Workman v. Jordan, 958 F.2d 332, 335 (10th Cir. 1992) (citing Harlow v. Fitzgerald, 457 U.S.
800, 817-18 (1982)). The Supreme Court has repeatedly emphasized the importance of resolving
the issue of qualified immunity early on in the litigation. Scott v. Harris, 550 U.S. 372, 376 n.2
(2007) (citing Hunter v. Bryant, 502 U.S. 224, 227 (1991) (per curiam)). The defense of
qualified immunity does not create immunity from all discovery, but only from “broad-reaching
discovery,” and it recognized that “limited discovery may sometimes be necessary before the
district court can resolve a motion for summary judgment based on qualified immunity.”
Crawford-El v. Britton, 523 U.S. 574, 593 n.14 (1998) (quotation omitted). Unlike a motion for
summary judgment, however, a motion to dismiss tests the legal sufficiency of a complaint and
requires no additional discovery. See Ashcroft v. Iqbal, 556 U.S. 662, 674–75 (2009).

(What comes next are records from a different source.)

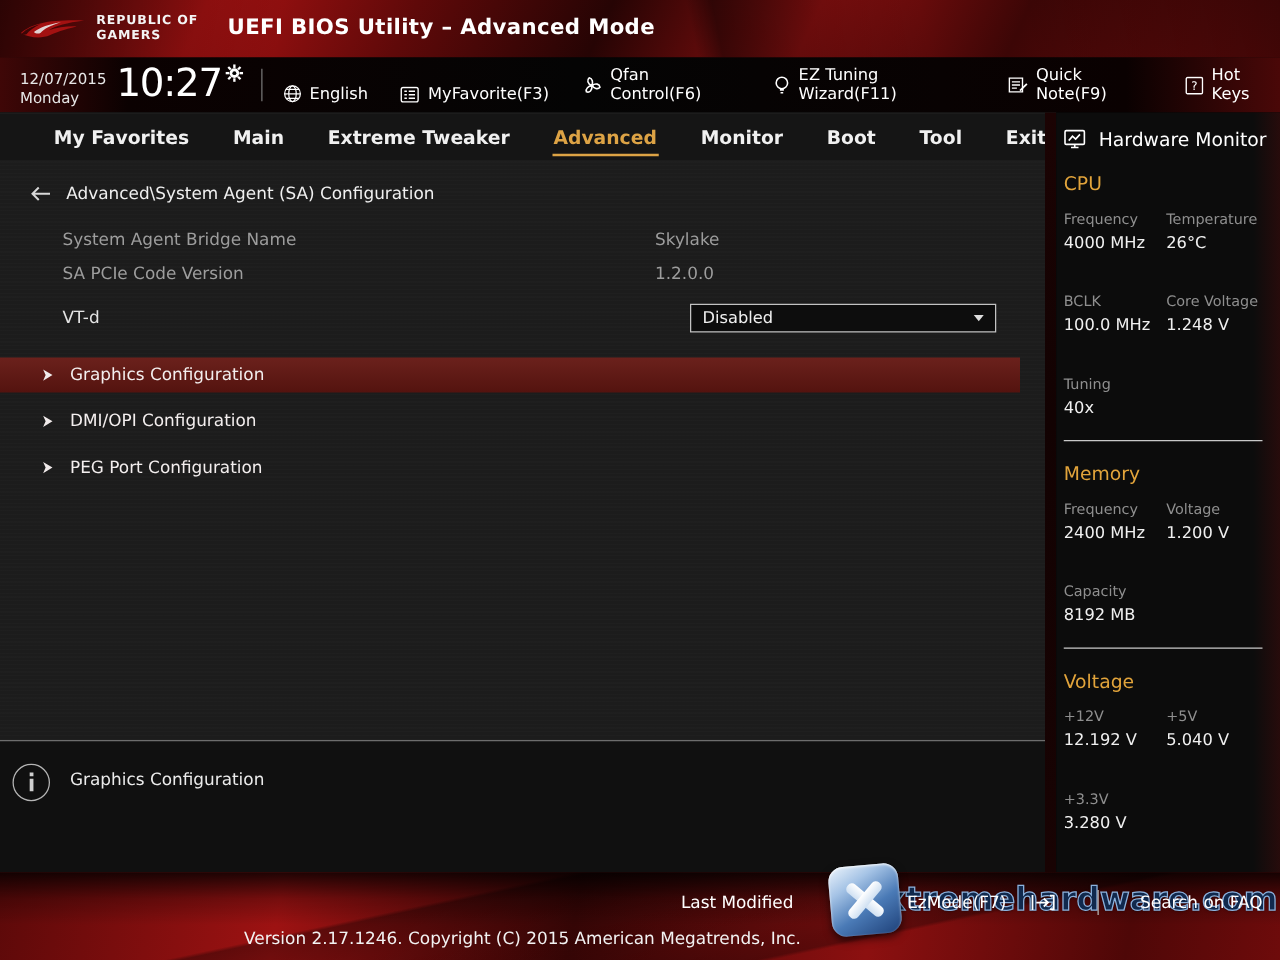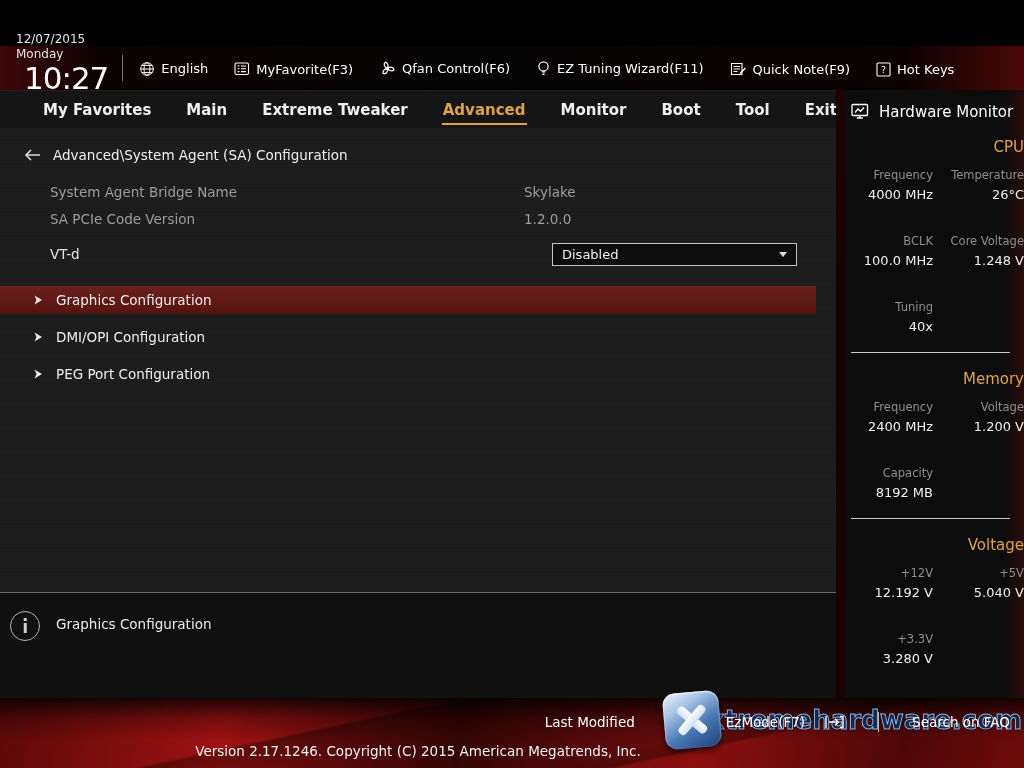--- a/index.html
+++ b/index.html
@@ -111,6 +111,22 @@
 
 <div class="screen">
 
+  <header class="banner">
+    <div class="brand">
+      <span>
+        <svg width="52" height="38" viewBox="0 0 140 46">
+          <path d="M2 32 C28 10 66 3 138 5 C100 10 78 16 62 26 C80 20 104 17 122 18 C94 25 76 31 64 37 C46 45 18 42 2 32 Z" fill="#a31111"></path>
+          <path d="M30 30 C44 20 62 13 88 9 C66 16 52 23 44 32 C39 35 33 33 30 30 Z" fill="#e8e8e8" opacity="0.9"></path>
+          <path d="M4 33 C14 24 28 17 44 13 C30 20 20 27 14 35 C10 37 6 36 4 33 Z" fill="#3a0606"></path>
+        </svg>
+      </span>
+      <div class="brand-text">
+        <div>REPUBLIC OF</div>
+        <div>GAMERS</div>
+      </div>
+    </div>
+    <h1 class="banner-title">UEFI BIOS Utility – Advanced Mode</h1>
+  </header>
 
   <div class="toolbar">
     <div class="clock">

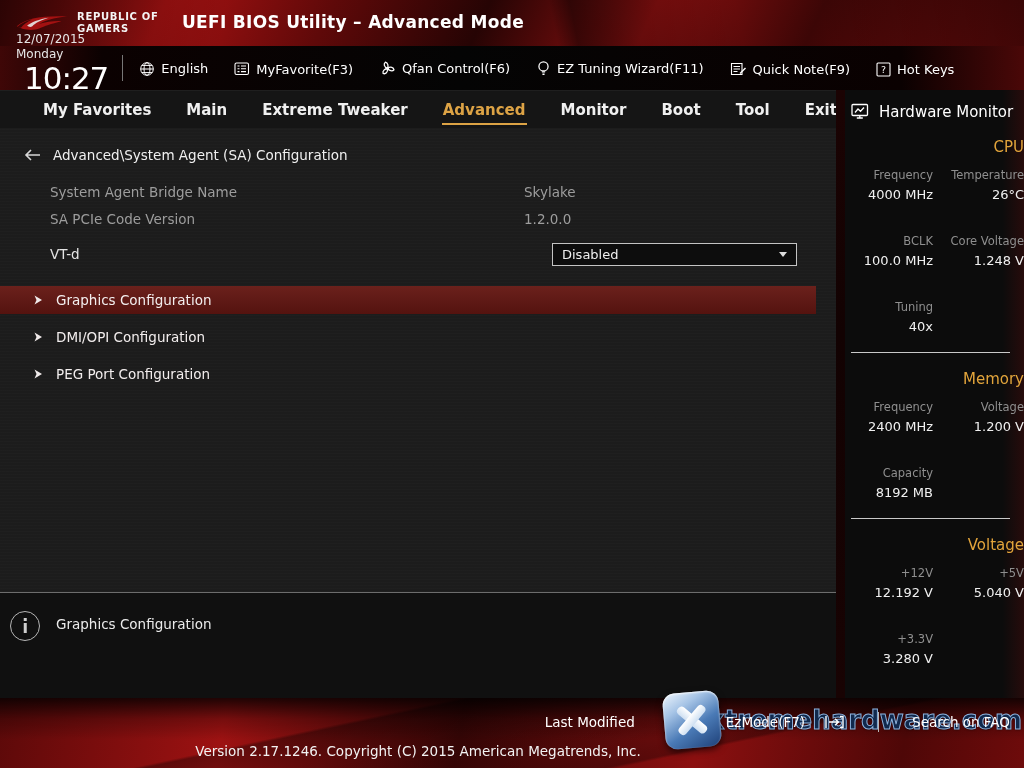--- a/index.html
+++ b/index.html
@@ -21,7 +21,7 @@
   
   .toolbar{position:absolute;top:46px;left:0;width:1024px;height:44px;display:flex;align-items:center;
     background:linear-gradient(90deg,#3f0707 0%,#0b0101 10%,#040404 45%,#0a0101 88%,#4a0808 100%);}
-  .clock{display:flex;align-items:flex-start;margin-left:16px;flex-direction:column;}
+  .clock{display:flex;align-items:flex-start;margin-left:16px;}
   .datecol{font-size:12px;color:#e6e6e6;line-height:1.25;margin-top:5px;}
   .time{font-size:31px;color:#fff;margin-left:8px;line-height:1;margin-top:1px;letter-spacing:-1px;}
   .gear{margin-left:2px;margin-top:0px;}

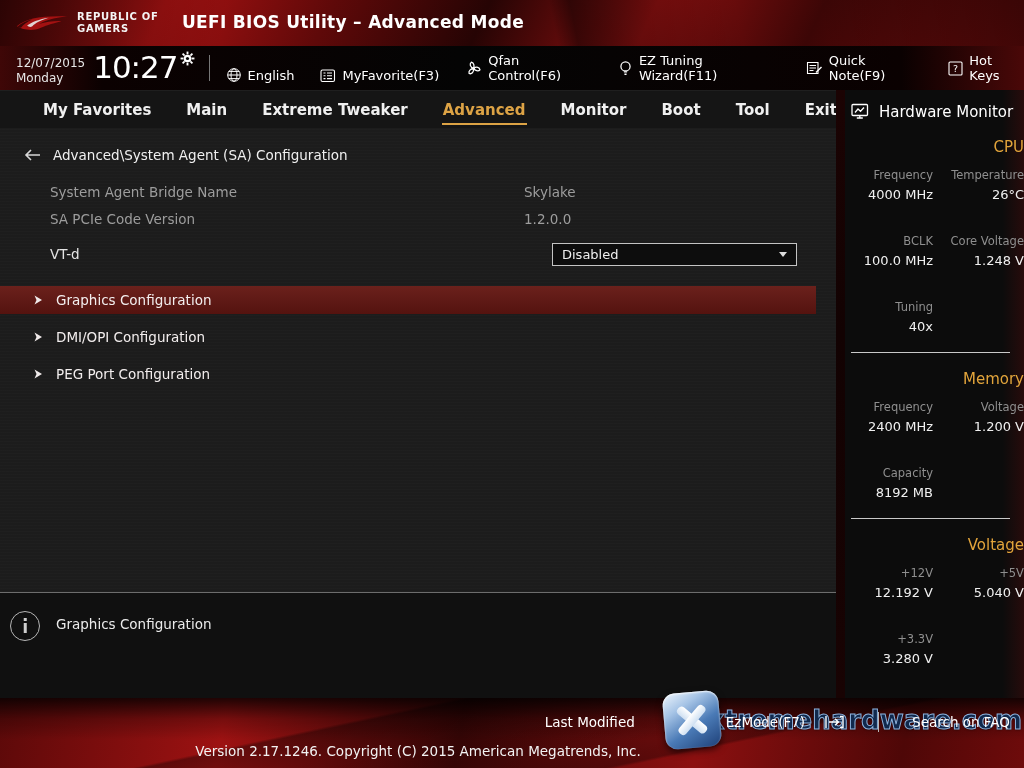--- a/index.html
+++ b/index.html
@@ -71,7 +71,7 @@
 
   
   .sidebar{position:absolute;top:90px;left:845px;width:179px;height:608px;background:#0c0c0c;
-    background-image:linear-gradient(270deg,rgba(120,10,10,.25) 0%,transparent 12%);text-align:right;}
+    background-image:linear-gradient(270deg,rgba(120,10,10,.25) 0%,transparent 12%);}
   .hm-header{display:flex;align-items:center;gap:8px;padding:13px 0 0 6px;font-size:15px;color:#fff;}
   .hm-section-title{color:#e2a43b;font-size:15px;margin:17px 0 12px 6px;}
   .hm-grid{display:grid;grid-template-columns:82px 1fr;row-gap:32px;margin-left:6px;}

Whether an official is entitled to qualified immunity turns on whether his conduct
violated clearly established statutory or constitutional rights of which a reasonable official would
have been aware. Harlow, 457 U.S. at 818; see also Plumhoff v. Rickard, — U.S. —, 134 S. Ct.
2012, 2023 (2014) (reaffirming that officials acting in discretionary capacities are generally
entitled to qualified immunity unless their conduct violates clearly established law). Therefore,
qualified immunity depends on the objective reasonableness of the official’s conduct. Harlow,
457 U.S. at 818. Standard practice in this District is to stay discovery—as to all defendants—
when the defense of qualified immunity has been raised. See Workman, 958 F.2d at 336; see
also Herrera v. Santa Fe Pub. Schs., No. CIV 11-0422 JB/KBM, 2012 WL 6846393, at *10
(D.N.M. Dec. 20, 2012) (unpublished).
APS Defendants have filed a motion to dismiss plaintiff’s claim under Title IX (Doc. 19),
for summary judgment on plaintiff’s equal protection claim (Doc. 41) and a revised motion to
dismiss plaintiff’s Section 1985 conspiracy claim (Doc. 43). All of these motions are based, at
least in part, on APS Defendants’ assertion of qualified immunity.
Plaintiff argues that this case falls under the exception for permitting discovery to
proceed when a qualified immunity defense is raised. Doc. 22 at 3. Specifically, plaintiff
contends that because APS Defendants has not moved to dismiss all of her claims, discovery
should go forward because at least some discovery is not avoidable or overly broad. See
generally Doc. 22. Plaintiff’s argument is without merit.
This Court has consistently ordered a stay of discovery where a defendant has asserted
qualified immunity. The only exception is when discovery may be necessary to determine
whether the defendants are entitled to qualified immunity. See Lewis v. City of Ft. Collins, 903
F.2d 752, 754 (10th Cir. 1990); Saenz v. Lovington Mun. Sch. Dist., 2015 WL 1906140, at *10
(D.N.M. Apr. 6, 2015). Plaintiff does not contend that discovery is necessary to determine
whether APS Defendants are entitled qualified immunity. Plaintiff instead argues that the
discovery needed for the claims APS Defendants have moved to dismiss on the basis of qualified
immunity is the same for claims that APS Defendants have not moved to dismiss and therefore,
not avoidable or overly broad. Doc. 22 at 7.
APS Defendants have asserted qualified immunity on three of the four counts raised in
plaintiff’s complaint. The determination of whether APS defendants are entitled to qualified
immunity on those counts will affect the limitations of discovery in this case. I see no reason to
depart from the general rule that once a defendant files a dispositive motion asserting qualified
immunity, discovery must be stayed.
IT IS THEREFORE ORDERED that APS Defendants’ Motion for Protective Order
Staying Discovery Pending the Court’s Disposition of Defendants’ Motion to Dismiss on the
basis of Qualified Immunity (Doc. 27) is GRANTED. Discovery in this case shall be stayed,
as to all defendants, pending resolution of APS Defendants’ dispositive motions asserting
qualified immunity, or until further order of the Court.